Although the listing contains pictures, reproduce only its text, exactly as written.
___
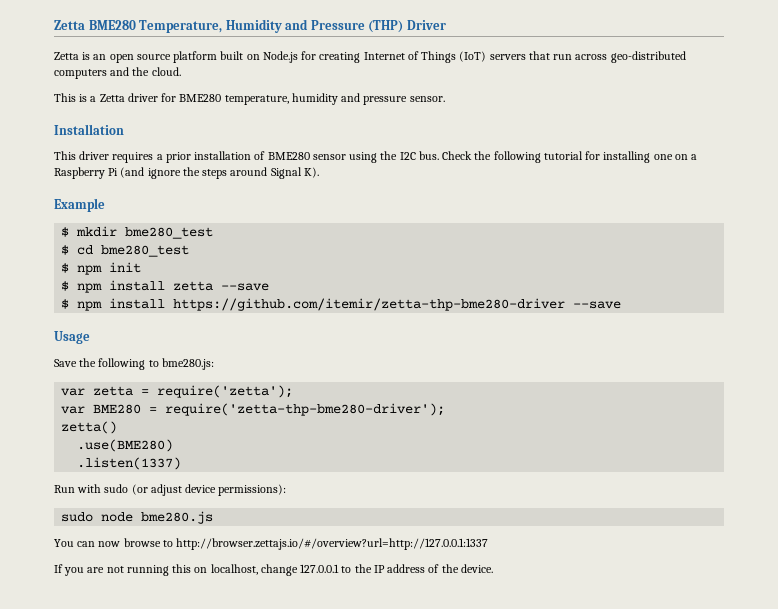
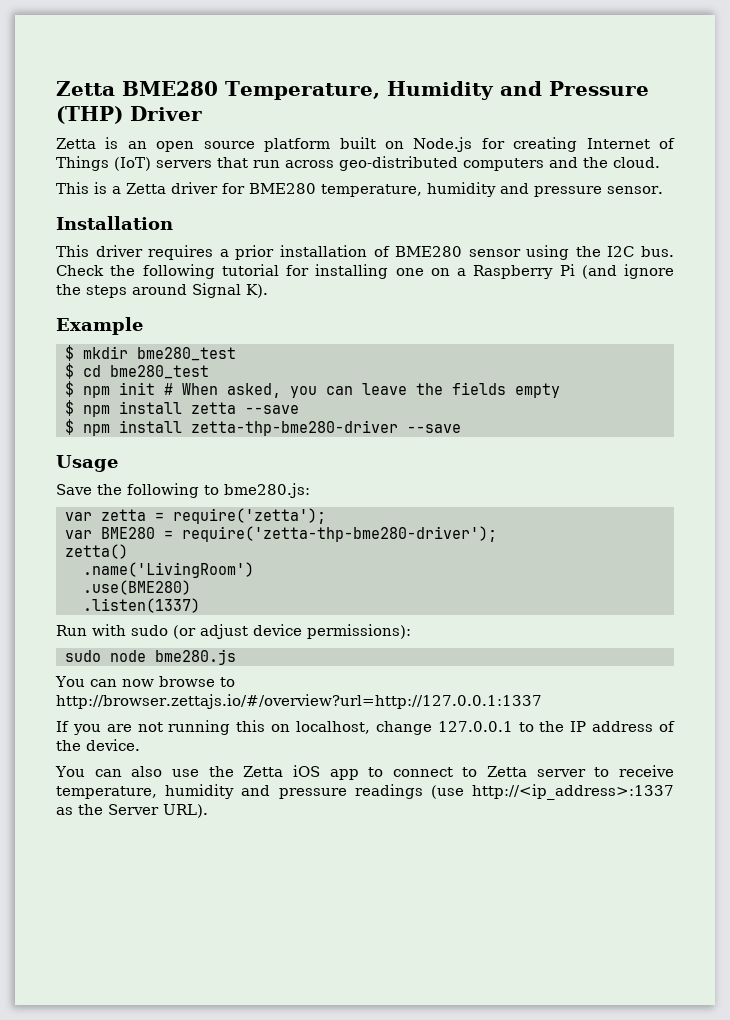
- $ npm init
+ $ npm init # When asked, you can leave the fields empty
- $ npm install https://github.com/itemir/zetta-thp-bme280-driver --save
+ $ npm install zetta-thp-bme280-driver --save
+ .name('LivingRoom')
+ You can also use the Zetta iOS app to connect to Zetta server to receive temperature, humidity and pressure readings (use http://<ip_address>:1337 as the Server URL).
___
- [The completed task]:
- $ npm init
+ $ npm init # When asked, you can leave the fields empty
- $ npm install https://github.com/itemir/zetta-thp-bme280-driver --save
+ $ npm install zetta-thp-bme280-driver --save
+ .name('LivingRoom')
+ You can also use the Zetta iOS app to connect to Zetta server to receive temperature, humidity and pressure readings (use http://<ip_address>:1337 as the Server URL).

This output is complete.